Once, on my way to a reading in Bushwick in 2013 I was to attend as a guest, I got lost and popped into a bar to ask directions. I met a woman there whom I ended up talking to for three hours and forgot about the reading entirely, only to overhear some writers talking about their reading experiences at the same bar hours later. They used adjectives like prolix and despotic, and I was glad to have missed it.
At a reading at Dixon Place on the coldest, rainiest day in January in 2015, people stomped out their boots and sopped up their foreheads and dripped wetness onto the floor while I read a prose piece about Charlie Chaplin. I remember thinking of Shakespeare as I watched them watching me: For the rain it raineth every day…
I recall how at a reading at a VFW in Park Slope it felt intimidating to read mawkish poetry while veterans threw back whiskey and Budweiser, but oh their placid expressions as they carefully listened, like the faces in a Philip Levine poem.
Once, my oafish friend I hadn’t seen in four years wandered into a BYOB reading at a vintage shop in Crown Heights and knocked over three glasses while managing to keep his own from spilling as a performer started his poem.

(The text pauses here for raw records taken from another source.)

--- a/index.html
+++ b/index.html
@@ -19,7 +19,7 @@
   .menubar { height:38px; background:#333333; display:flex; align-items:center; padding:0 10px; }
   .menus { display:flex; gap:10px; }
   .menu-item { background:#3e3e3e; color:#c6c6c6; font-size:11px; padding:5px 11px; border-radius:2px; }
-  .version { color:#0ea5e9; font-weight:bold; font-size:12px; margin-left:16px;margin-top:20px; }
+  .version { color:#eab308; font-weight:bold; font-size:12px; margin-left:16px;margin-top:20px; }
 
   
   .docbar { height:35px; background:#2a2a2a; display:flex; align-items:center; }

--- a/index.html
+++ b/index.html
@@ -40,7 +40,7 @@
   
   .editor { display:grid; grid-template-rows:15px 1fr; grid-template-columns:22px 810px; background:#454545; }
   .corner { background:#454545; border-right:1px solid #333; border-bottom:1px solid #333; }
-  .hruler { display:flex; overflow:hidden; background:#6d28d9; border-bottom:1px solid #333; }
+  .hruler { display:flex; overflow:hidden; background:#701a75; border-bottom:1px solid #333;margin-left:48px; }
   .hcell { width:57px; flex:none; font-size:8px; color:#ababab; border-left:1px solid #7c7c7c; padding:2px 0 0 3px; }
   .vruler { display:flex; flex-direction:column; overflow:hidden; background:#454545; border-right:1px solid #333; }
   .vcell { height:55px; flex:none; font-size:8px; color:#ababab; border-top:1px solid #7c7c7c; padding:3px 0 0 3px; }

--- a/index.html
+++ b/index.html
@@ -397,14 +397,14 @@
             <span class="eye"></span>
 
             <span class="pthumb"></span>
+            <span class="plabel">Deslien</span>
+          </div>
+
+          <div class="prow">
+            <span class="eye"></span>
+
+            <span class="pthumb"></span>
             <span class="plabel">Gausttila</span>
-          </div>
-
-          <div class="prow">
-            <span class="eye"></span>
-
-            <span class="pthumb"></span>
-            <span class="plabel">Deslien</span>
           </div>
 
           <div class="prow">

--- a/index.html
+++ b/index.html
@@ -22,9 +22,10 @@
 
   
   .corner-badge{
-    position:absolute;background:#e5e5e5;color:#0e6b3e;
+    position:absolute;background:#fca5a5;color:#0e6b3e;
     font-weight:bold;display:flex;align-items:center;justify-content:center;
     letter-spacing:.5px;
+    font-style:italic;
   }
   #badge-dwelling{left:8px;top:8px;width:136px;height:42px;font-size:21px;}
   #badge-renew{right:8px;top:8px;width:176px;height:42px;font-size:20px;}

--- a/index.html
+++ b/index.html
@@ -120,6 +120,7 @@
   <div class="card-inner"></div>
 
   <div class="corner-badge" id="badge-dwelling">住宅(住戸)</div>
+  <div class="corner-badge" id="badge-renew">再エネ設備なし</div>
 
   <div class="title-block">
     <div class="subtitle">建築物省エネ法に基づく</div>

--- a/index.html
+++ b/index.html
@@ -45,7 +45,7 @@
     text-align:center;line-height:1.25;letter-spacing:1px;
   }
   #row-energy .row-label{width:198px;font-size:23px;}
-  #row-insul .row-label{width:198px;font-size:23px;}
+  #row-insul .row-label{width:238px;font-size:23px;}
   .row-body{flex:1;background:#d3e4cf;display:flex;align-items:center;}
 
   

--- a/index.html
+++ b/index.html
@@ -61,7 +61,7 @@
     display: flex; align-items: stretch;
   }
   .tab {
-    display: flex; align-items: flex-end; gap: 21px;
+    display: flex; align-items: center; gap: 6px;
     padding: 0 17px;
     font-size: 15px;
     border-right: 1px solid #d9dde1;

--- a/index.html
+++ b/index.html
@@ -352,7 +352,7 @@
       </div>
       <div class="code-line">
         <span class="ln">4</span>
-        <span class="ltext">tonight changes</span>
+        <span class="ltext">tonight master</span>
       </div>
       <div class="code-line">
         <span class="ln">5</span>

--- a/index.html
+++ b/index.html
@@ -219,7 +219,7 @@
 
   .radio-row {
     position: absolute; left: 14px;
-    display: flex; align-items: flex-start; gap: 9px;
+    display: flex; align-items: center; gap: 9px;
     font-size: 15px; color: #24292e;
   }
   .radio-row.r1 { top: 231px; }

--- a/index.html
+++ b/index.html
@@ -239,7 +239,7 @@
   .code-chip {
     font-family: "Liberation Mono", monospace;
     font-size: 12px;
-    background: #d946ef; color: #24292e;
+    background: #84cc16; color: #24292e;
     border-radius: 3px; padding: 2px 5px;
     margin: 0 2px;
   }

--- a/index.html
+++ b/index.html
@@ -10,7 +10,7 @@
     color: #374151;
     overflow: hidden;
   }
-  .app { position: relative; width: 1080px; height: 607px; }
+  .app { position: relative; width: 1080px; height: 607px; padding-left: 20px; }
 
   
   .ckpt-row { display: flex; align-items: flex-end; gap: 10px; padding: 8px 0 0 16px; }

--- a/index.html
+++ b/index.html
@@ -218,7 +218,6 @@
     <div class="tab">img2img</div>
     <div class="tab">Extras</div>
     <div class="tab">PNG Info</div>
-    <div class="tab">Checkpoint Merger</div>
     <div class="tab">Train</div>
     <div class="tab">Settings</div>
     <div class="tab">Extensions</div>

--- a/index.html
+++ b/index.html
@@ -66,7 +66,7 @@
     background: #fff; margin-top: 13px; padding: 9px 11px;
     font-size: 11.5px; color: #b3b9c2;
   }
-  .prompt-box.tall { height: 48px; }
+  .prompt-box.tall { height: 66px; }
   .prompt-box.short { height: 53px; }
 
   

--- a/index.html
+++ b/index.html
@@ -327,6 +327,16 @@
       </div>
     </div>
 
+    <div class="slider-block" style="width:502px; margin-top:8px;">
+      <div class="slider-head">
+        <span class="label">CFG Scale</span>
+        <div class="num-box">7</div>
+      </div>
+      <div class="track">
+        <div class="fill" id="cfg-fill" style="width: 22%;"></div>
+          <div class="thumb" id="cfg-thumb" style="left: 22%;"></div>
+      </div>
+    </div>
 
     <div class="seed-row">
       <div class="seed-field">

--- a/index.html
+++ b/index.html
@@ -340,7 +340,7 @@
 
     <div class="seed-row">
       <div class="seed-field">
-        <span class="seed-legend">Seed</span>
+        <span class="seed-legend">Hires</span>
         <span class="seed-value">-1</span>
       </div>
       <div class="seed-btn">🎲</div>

I remember how I glowered at my friend, but also how I smiled inside.
In our now-too-accustomed Zoom milieu, in which bodies are supplanted by virtual boxes, and background noise is chillingly absent, the audience-reader relationship is devoid of the powerful personal connections we used to make at in-person readings. The same authentic power of being together that felt rote and predictable to us before the world turned upside down.
Digital readings have given bookshops, publishers, writers, and readers all around the globe an essential replacement these last months, for which we are all grateful. When the new normal allows us to comfortably and safely resume our places inside our local bookshops and bars, I hope we’ll gain more than just the chance to be together; I hope we’ll attain a deeper appreciation of its importance. Imagine it now: Glasses of beer and liquor being sipped and prudently placed down, a couple stifled coughs undercutting the reading, like misplaced commas. A stack of books, signed and inscribed, in a Jenga-like pursuit toward the lights. And the reader, under them, knowing their brief time to bask is almost up, as another invisible moment begins.
Matthew Daddona is a writer and senior editor who resides in Prospect Heights, Brooklyn. His debut collection of poems, House of Sound, was published in 2020. He estimates that he has been to over 250 readings in his lifetime.